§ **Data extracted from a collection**
******
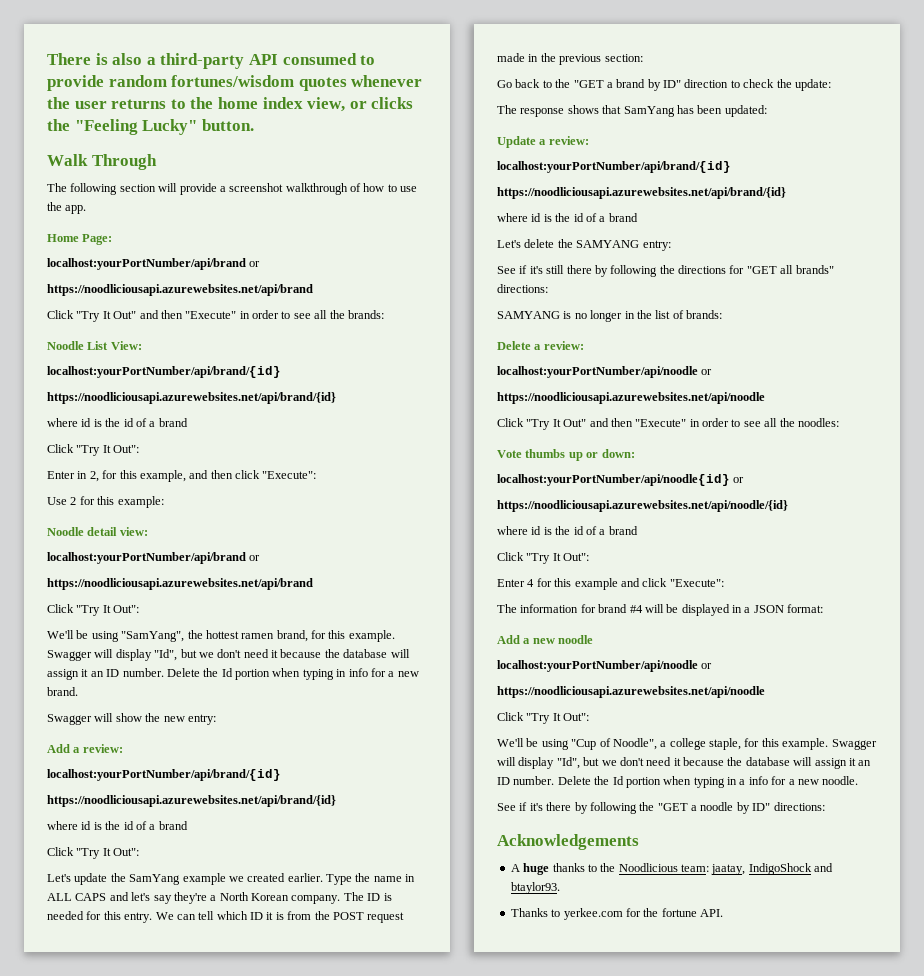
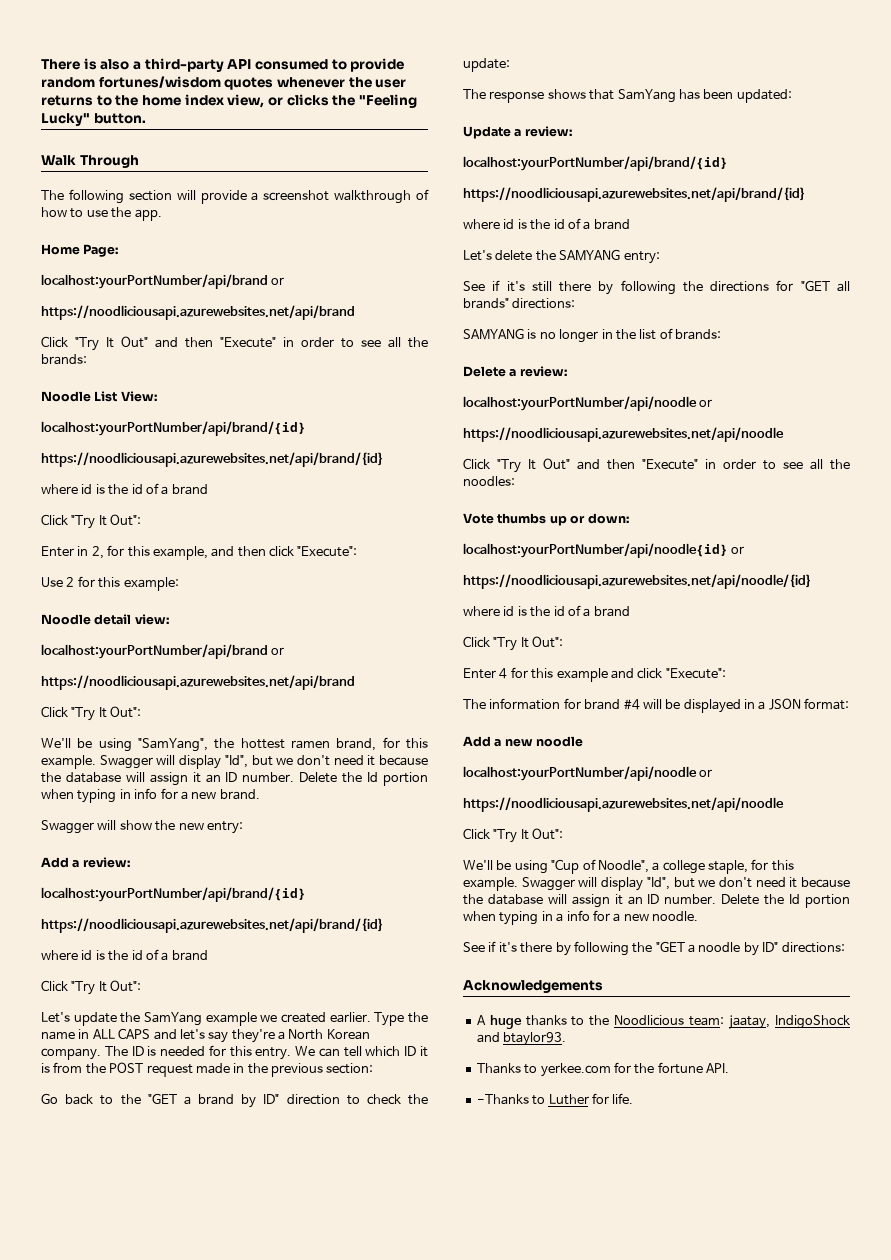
(723, 913) none -> [476,1093,634,1105] // -Thanks to Luther for life.

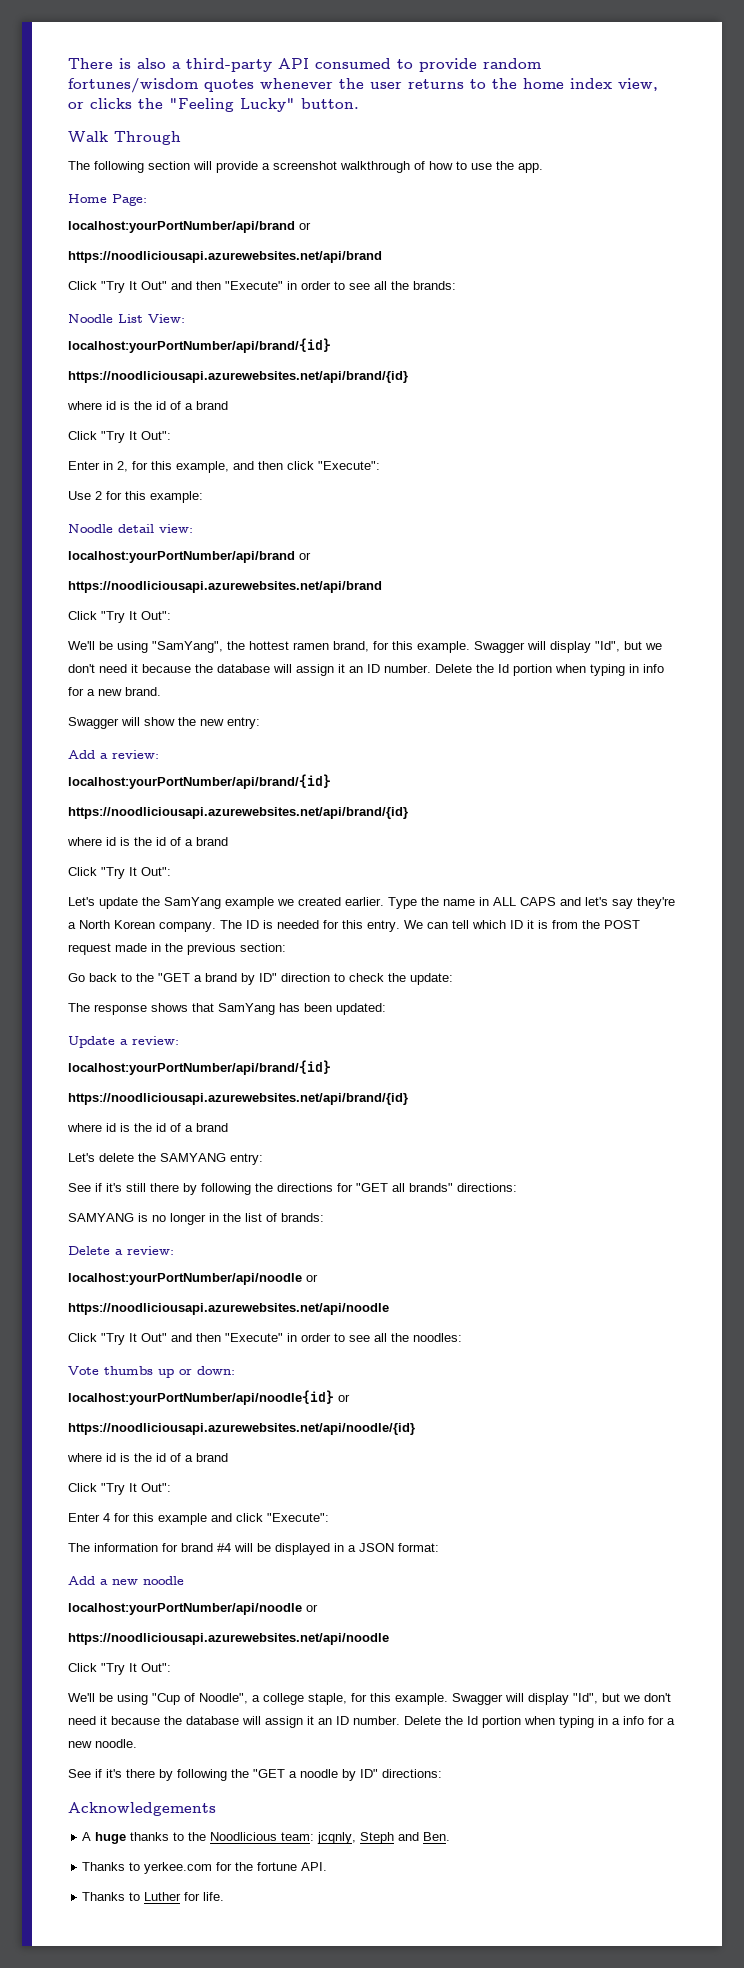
[729,1015,850,1029] [476,1032,567,1046] jaatay, IndigoShock and btaylor93. -> [317,1832,451,1844] jcqnly, Steph and Ben.
[476,1094,529,1105] -Thanks -> [82,1892,126,1901] Thanks

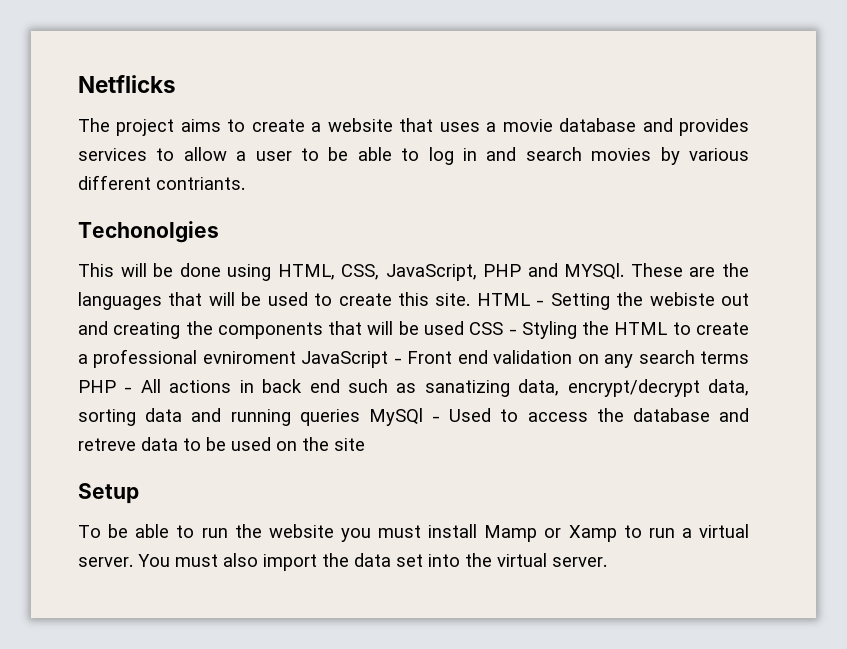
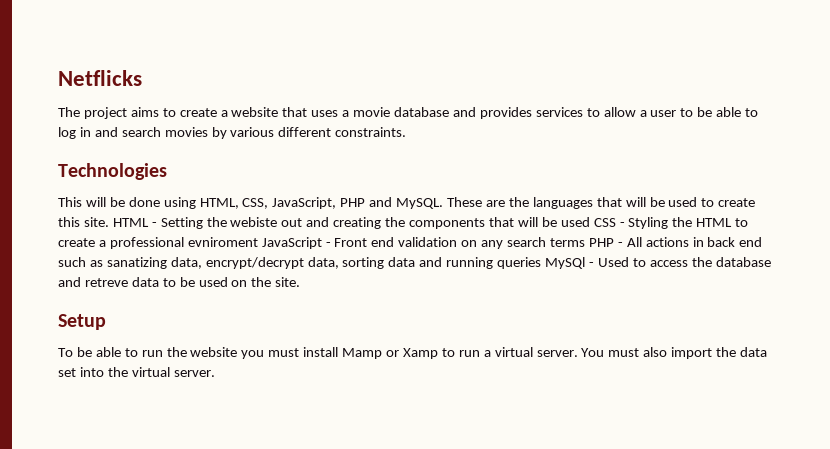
[156,177,245,190] [78,221,219,243] contriants. // Techonolgies -> [335,127,407,137] [58,163,167,180] constraints. // Technologies
[564,263,625,280] MYSQl. -> [396,198,444,209] MySQL.
[334,438,365,451] site -> [275,277,301,287] site.

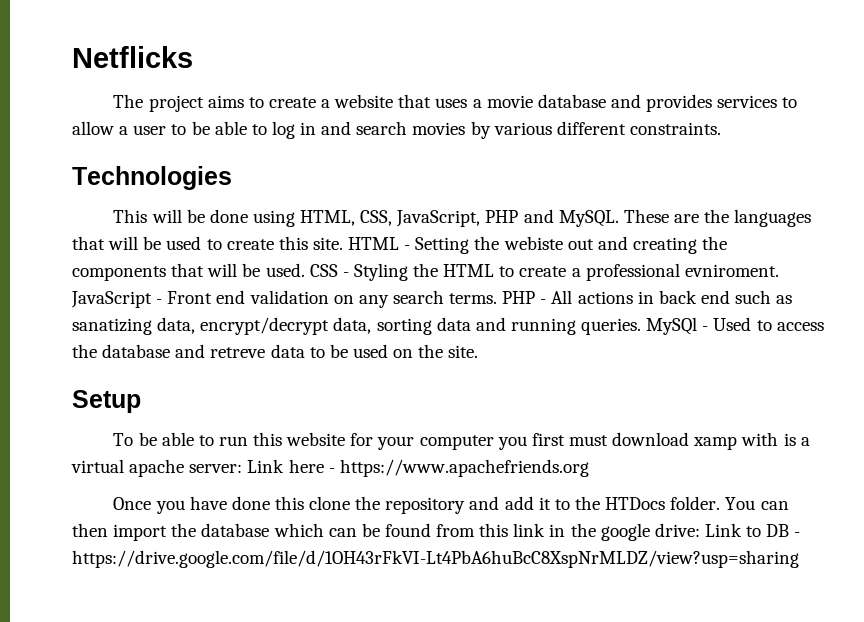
[560,217,590,227] used -> [265,263,305,277] used.
[187,237,258,247] evniroment -> [684,264,779,277] evniroment.
[549,238,585,247] terms -> [449,293,498,304] terms.
[497,257,542,269] queries -> [581,318,642,335] queries.
[166,347,768,359] [58,367,215,377] the website you must install Mamp or Xamp to run a virtual server. You must also import the data set into the virtual server. -> [253,432,810,450] [71,459,589,477] [113,496,789,514] [72,523,801,541] [72,550,799,568] this website for your computer you first must download xamp with is a virtual apache server: Link here - https://www.apachefriends.org // Once you have done this clone the repository and add it to the HTDocs folder. You can then import the database which can be found from this link in the google drive: Link to DB - https://drive.google.com/file/d/1OH43rFkVI-Lt4PbA6huBcC8XspNrMLDZ/view?usp=sharing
******
The line with "[560,217,590,227] used ->" and all lines after it through the end of the data above: write these out exactly and add nothing.

§ **Expected output**
[560,217,590,227] used -> [265,263,305,277] used.
[187,237,258,247] evniroment -> [684,264,779,277] evniroment.
[549,238,585,247] terms -> [449,293,498,304] terms.
[497,257,542,269] queries -> [581,318,642,335] queries.
[166,347,768,359] [58,367,215,377] the website you must install Mamp or Xamp to run a virtual server. You must also import the data set into the virtual server. -> [253,432,810,450] [71,459,589,477] [113,496,789,514] [72,523,801,541] [72,550,799,568] this website for your computer you first must download xamp with is a virtual apache server: Link here - https://www.apachefriends.org // Once you have done this clone the repository and add it to the HTDocs folder. You can then import the database which can be found from this link in the google drive: Link to DB - https://drive.google.com/file/d/1OH43rFkVI-Lt4PbA6huBcC8XspNrMLDZ/view?usp=sharing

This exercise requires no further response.